Stored items from a collection:
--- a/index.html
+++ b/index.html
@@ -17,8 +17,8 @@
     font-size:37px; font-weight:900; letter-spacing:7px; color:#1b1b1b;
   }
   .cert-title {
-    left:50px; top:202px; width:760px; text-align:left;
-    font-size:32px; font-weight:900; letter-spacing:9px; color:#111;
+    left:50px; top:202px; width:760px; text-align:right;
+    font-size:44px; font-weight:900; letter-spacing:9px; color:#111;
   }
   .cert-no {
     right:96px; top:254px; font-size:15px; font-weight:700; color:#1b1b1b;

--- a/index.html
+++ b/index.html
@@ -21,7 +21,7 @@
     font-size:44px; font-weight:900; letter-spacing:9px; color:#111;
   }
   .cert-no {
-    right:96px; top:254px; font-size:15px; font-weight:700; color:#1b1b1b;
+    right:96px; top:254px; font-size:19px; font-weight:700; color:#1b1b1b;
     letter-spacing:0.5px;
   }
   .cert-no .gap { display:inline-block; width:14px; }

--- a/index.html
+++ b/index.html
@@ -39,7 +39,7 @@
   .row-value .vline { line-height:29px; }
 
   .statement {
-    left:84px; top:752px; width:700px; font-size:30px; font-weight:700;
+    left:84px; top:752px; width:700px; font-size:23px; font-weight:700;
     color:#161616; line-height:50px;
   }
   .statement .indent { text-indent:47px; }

---

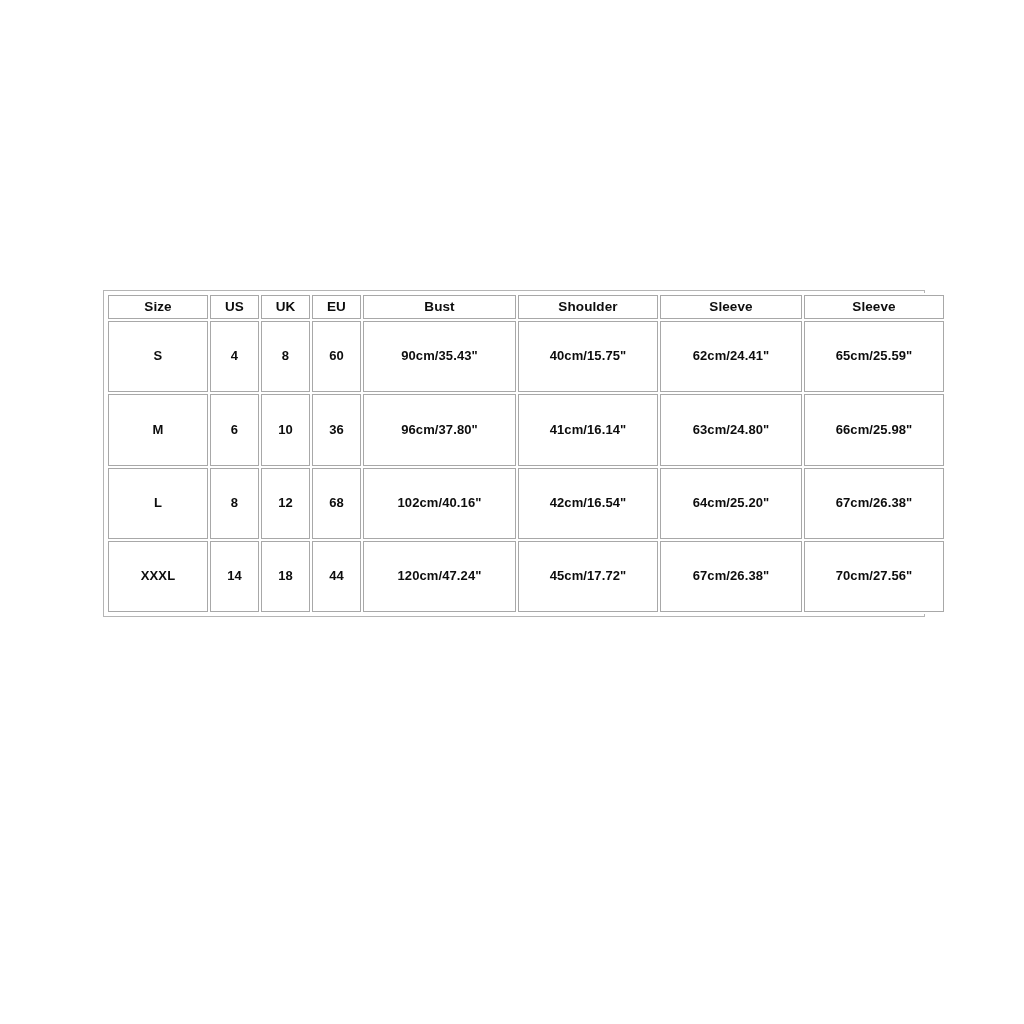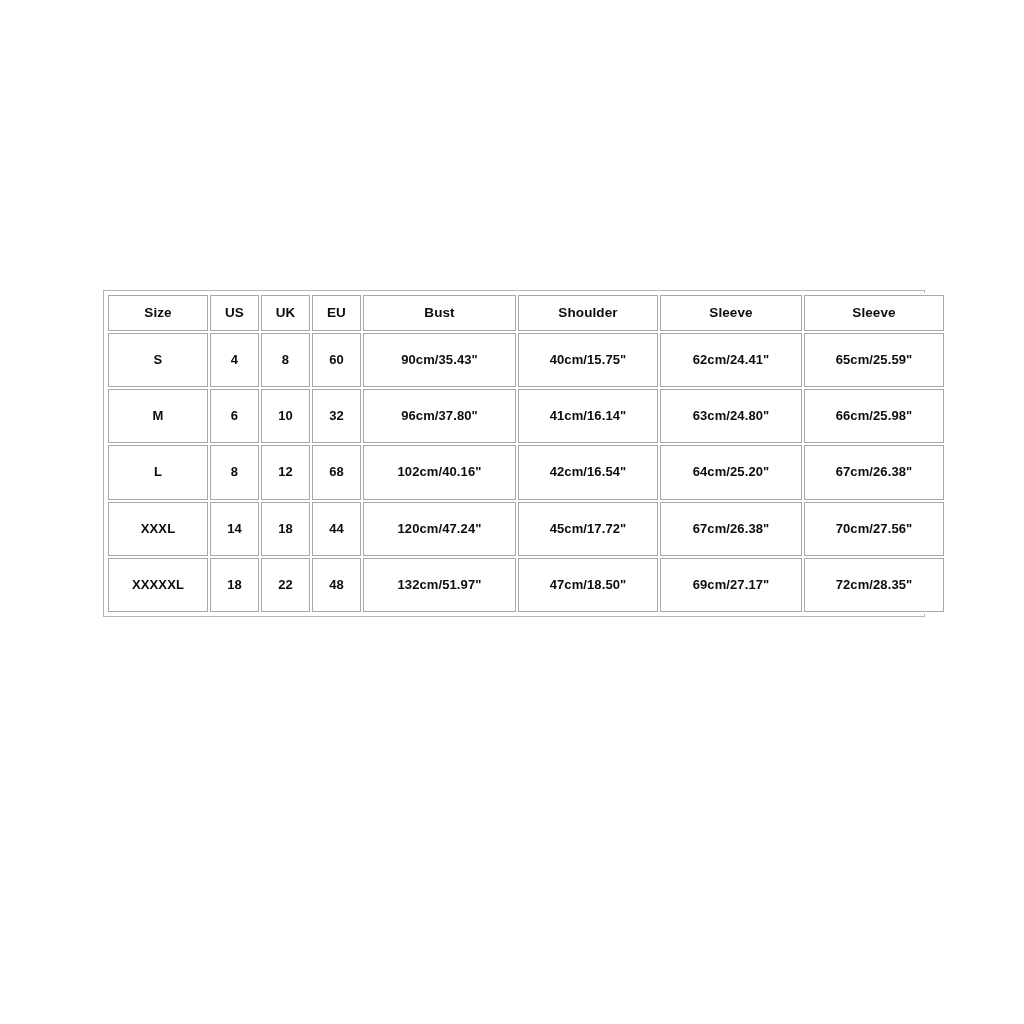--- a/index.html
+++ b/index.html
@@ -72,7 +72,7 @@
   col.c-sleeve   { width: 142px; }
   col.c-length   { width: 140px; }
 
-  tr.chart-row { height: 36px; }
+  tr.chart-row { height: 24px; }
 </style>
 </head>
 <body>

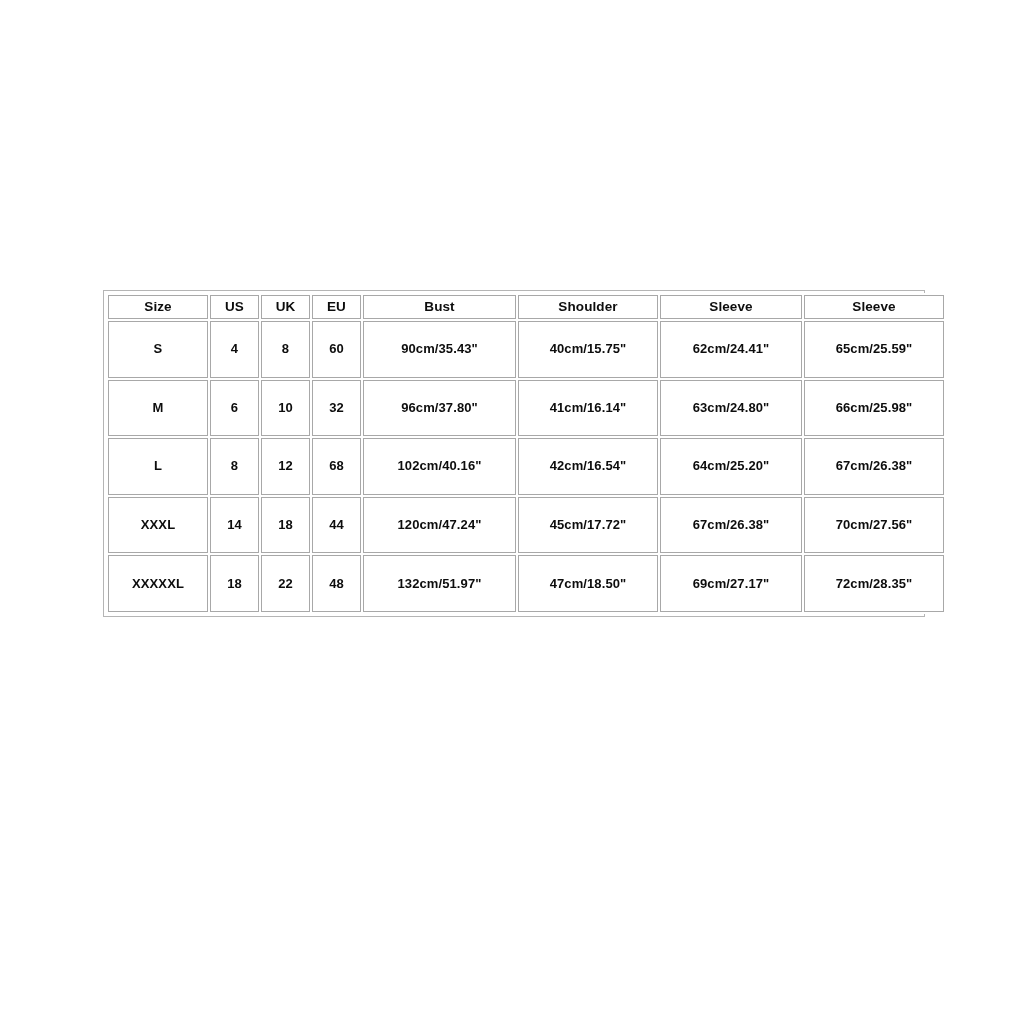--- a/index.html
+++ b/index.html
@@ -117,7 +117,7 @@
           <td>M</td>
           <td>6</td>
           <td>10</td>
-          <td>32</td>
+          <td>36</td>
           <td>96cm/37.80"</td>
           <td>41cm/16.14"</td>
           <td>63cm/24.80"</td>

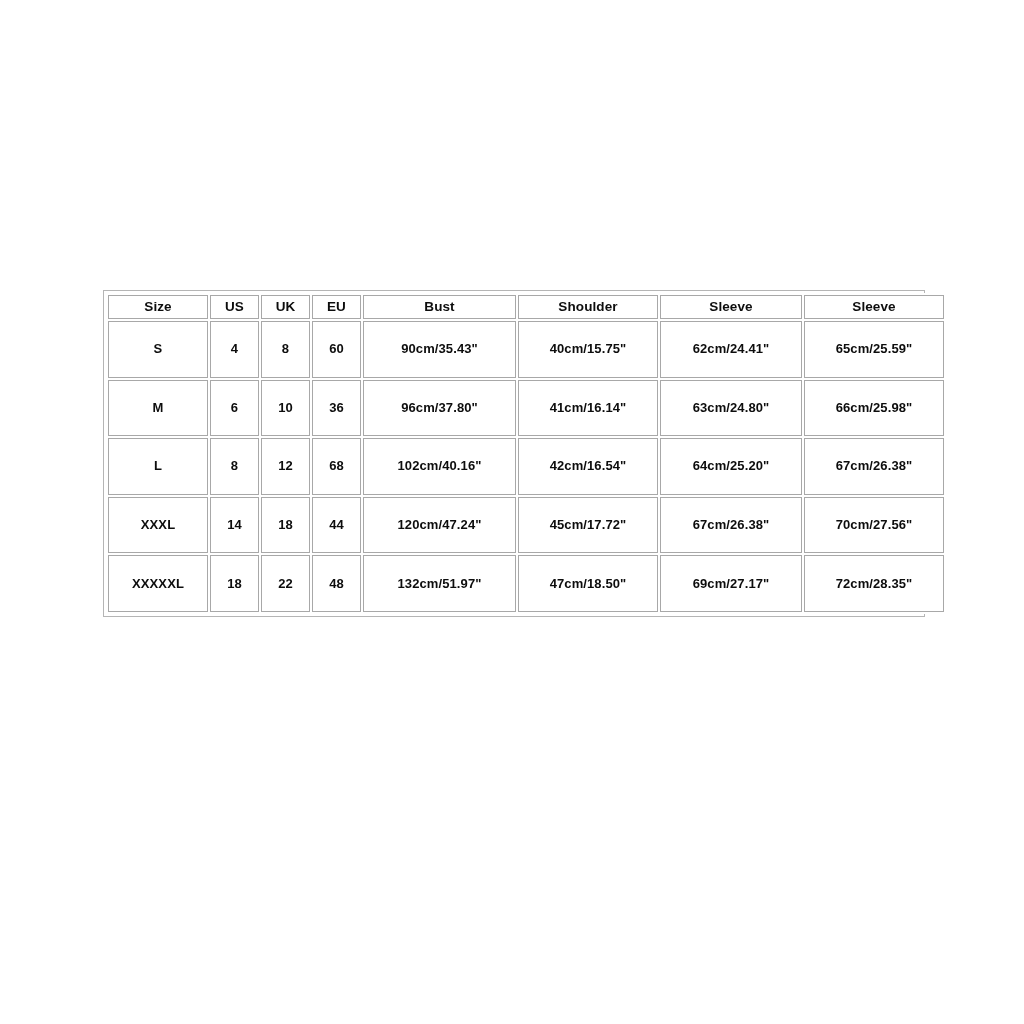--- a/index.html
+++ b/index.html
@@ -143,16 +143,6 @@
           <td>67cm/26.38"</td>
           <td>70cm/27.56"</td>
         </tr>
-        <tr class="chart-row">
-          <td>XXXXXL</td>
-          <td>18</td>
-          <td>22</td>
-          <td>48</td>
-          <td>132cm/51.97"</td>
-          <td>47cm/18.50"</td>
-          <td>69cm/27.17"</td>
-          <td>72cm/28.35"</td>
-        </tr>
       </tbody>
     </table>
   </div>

--

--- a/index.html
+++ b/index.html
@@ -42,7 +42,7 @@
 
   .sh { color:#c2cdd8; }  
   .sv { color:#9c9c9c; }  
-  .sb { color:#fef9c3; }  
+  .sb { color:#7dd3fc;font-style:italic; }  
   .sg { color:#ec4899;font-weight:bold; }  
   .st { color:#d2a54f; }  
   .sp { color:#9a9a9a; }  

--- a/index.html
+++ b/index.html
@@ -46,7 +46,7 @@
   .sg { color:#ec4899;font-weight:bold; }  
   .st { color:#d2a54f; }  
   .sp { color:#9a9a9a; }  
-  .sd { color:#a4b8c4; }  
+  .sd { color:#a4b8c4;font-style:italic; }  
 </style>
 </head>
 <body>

_Try it_
Filter the preceding entries down to the lines with "italic".

_Written response_
+  .sb { color:#7dd3fc;font-style:italic; }  
+  .sd { color:#a4b8c4;font-style:italic; }  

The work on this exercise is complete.